Records contained in a dataset
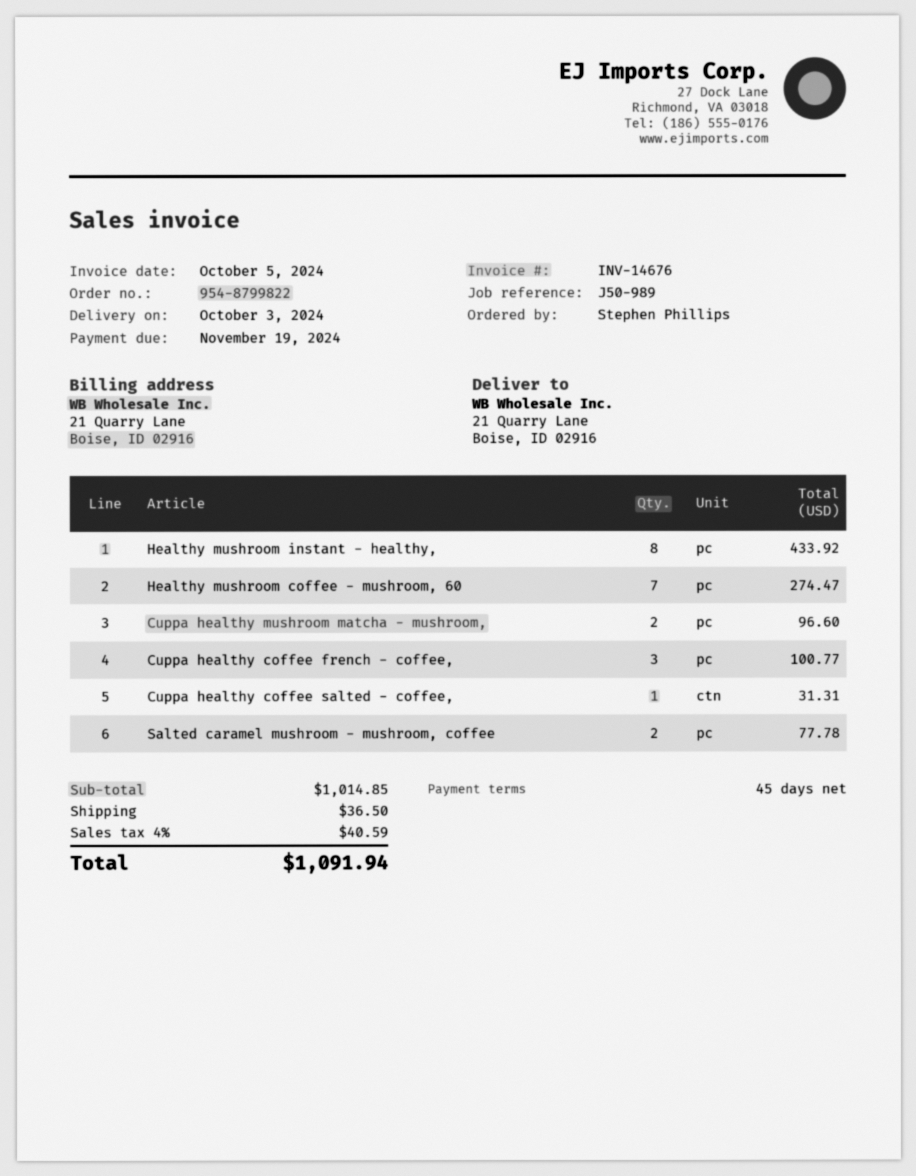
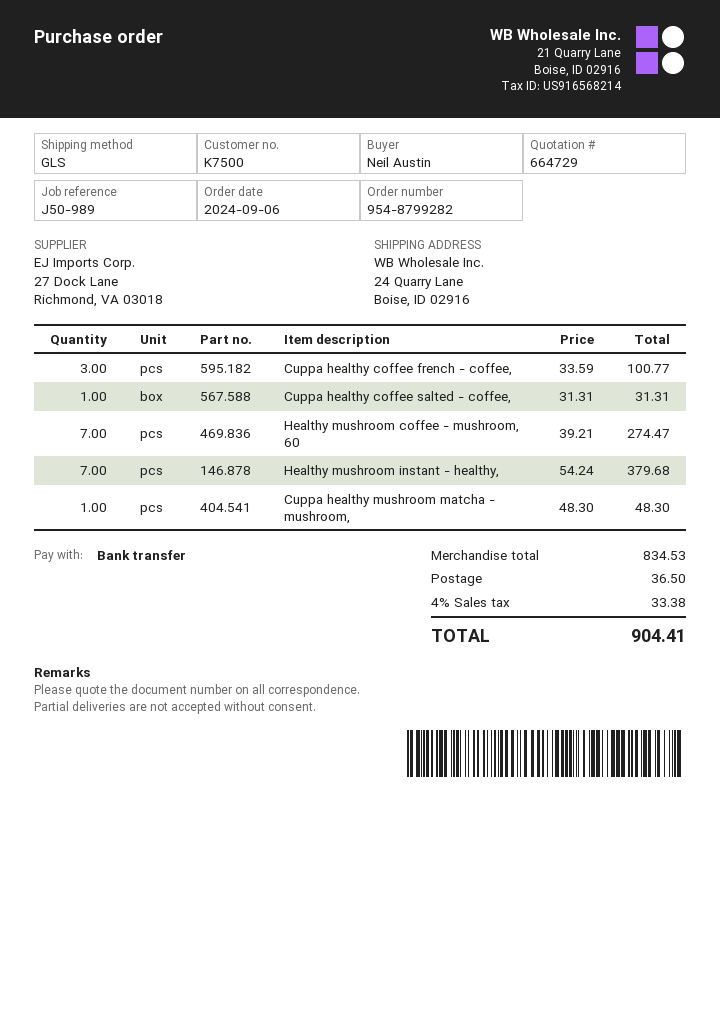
order number: 954-8799822 -> 954-8799282
ordered by: Stephen Phillips -> Neil Austin
ship to: 21 Quarry Lane, Boise, ID 02916 -> 24 Quarry Lane, Boise, ID 02916
Healthy mushroom instant - healthy,: 8 for 433.92 -> 7 for 379.68
Cuppa healthy mushroom matcha - mushroom,: 2 for 96.60 -> 1 for 48.30
Salted caramel mushroom - mushroom, coffee: 2 for 77.78 -> none
subtotal: 1014.85 -> 834.53
tax: 4% = 40.59 -> 4% = 33.38
total: 1091.94 -> 904.41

### WHAT THE EXERCISE ASKS
The records above must be repeated exactly, minus their pictures.

### RESULT FOR THIS TASK
order number: 954-8799822 -> 954-8799282
ordered by: Stephen Phillips -> Neil Austin
ship to: 21 Quarry Lane, Boise, ID 02916 -> 24 Quarry Lane, Boise, ID 02916
Healthy mushroom instant - healthy,: 8 for 433.92 -> 7 for 379.68
Cuppa healthy mushroom matcha - mushroom,: 2 for 96.60 -> 1 for 48.30
Salted caramel mushroom - mushroom, coffee: 2 for 77.78 -> none
subtotal: 1014.85 -> 834.53
tax: 4% = 40.59 -> 4% = 33.38
total: 1091.94 -> 904.41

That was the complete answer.